5. Point to your pain with 1 finger

The more specific you can be about what hurts, the more likely your doctor will be able to help. Try not to motion with an open hand over a general body part. Instead, use your pointer finger to show your doctor exactly where the pain feels worst. Then use as many descriptive words as you can to explain yourself. “Is the pain constant? Or does it come and go? Is it sharp? Is it stabbing? Is it dull? Those are all the things that I’m trying to get out of a patient,” says Dr. Ginn.

6. Be open and honest

Embarrassment and fear are the enemies of a successful medical workup. It’s normal to find it hard to talk about certain topics, such as pain during sex. Anxiety also leads some patients to not share all their symptoms. For example, if they’re worried their pain is a sign of cancer, they might not want to hear the diagnosis. Some patients also feel shy about taking up too much of a doctor’s time.

Do your best to push past these hurdles. Speak freely for however long it takes. “A lot of women will say, ‘This may be TMI but …’ I’m a gynecologist. Nothing is off-limits,” says Dr. Ginn. “I’m here to listen. Patients just need to be willing to talk about it.

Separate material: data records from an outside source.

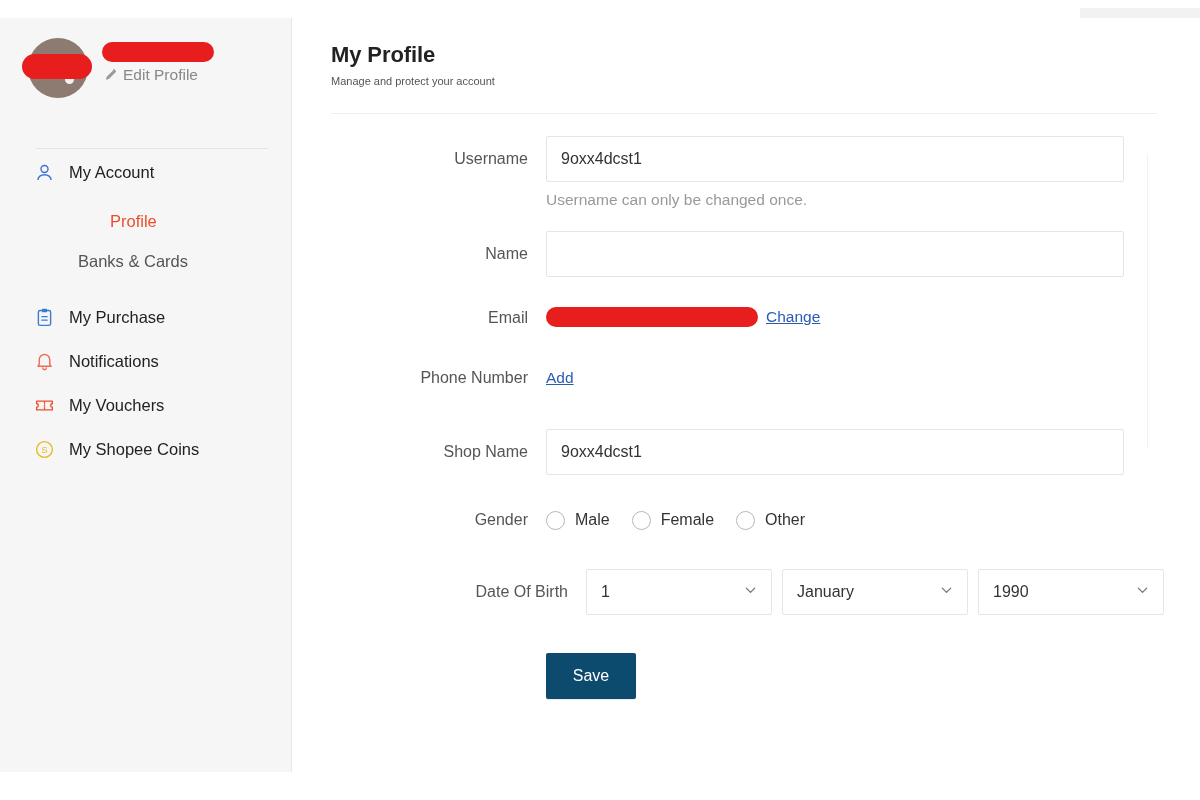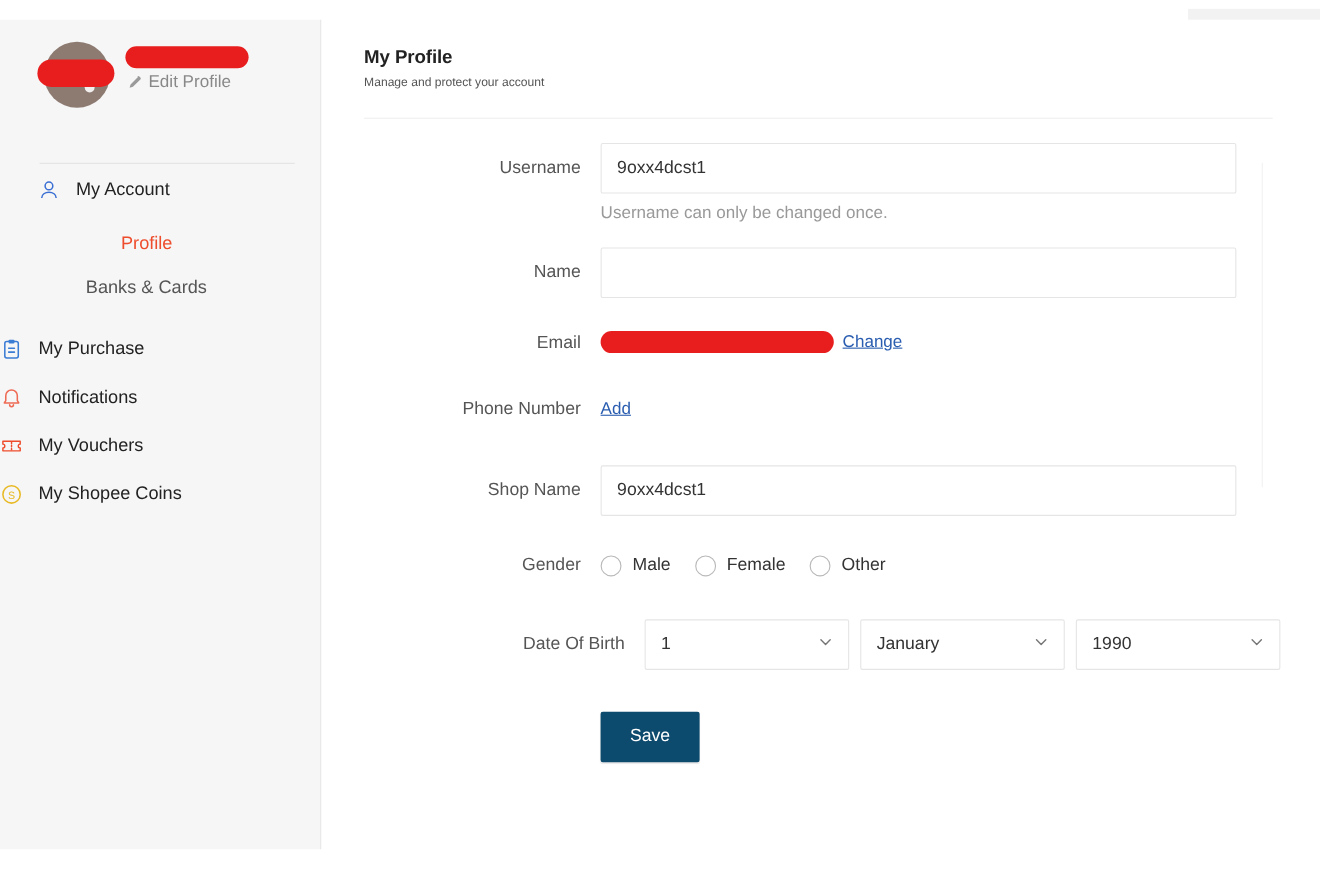--- a/index.html
+++ b/index.html
@@ -43,21 +43,21 @@
     top: 18px; left: 0;
     width: 292px;
     height: 754px;
     background: #f6f6f6;
     border-right: 1px solid #e8e8e8;
   }
 
   .profile-head {
     position: absolute;
     top: 20px;
-    left: 40px;
+    left: 28px;
     display: flex;
     align-items: flex-start;
     gap: 14px;
   }
 
   .avatar-wrap {
     position: relative;
     width: 60px;
     height: 60px;
     flex: 0 0 auto;
@@ -143,40 +143,41 @@
     color: #555555;
     cursor: pointer;
     white-space: nowrap;
   }
   .nav-sub-item.active { color: #ee4d2d; margin-left: 32px; }
 
   .nav-item {
     display: flex;
     align-items: center;
     gap: 14px;
+    padding-left: 34px;
     height: 44px;
     cursor: pointer;
   }
   .nav-item .label { font-size: 16.5px; color: #222222; }
 
   
   .content {
     position: absolute;
     top: 18px;
     left: 293px;
     width: 907px;
     height: 782px;
     background: #ffffff;
   }
 
   .page-head {
     padding: 24px 0 0 38px;
   }
   .page-title {
-    font-size: 17px;
+    font-size: 22px;
     font-weight: bold;
     color: #222222;
     margin: 0 0 7px 0;
     letter-spacing: -0.1px;
   }
   .page-sub {
     font-size: 11px;
     color: #555555;
     margin: 0;
   }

7. Think about seeing a specialist

It’s always a good idea to start with your general practitioner or primary obstetrician-gynecologist. But remember that it’s okay—and totally normal—to ask for a referral to a specialist. That’s especially true if you don’t feel your pain has been addressed.

“You may need to travel to find the level of expertise your problem requires,” says Dr. Ginn. But the travel time will be worth it if you find someone who helps you get the relief you deserve. You have options to combat the gender pain gap, and get the right treatment.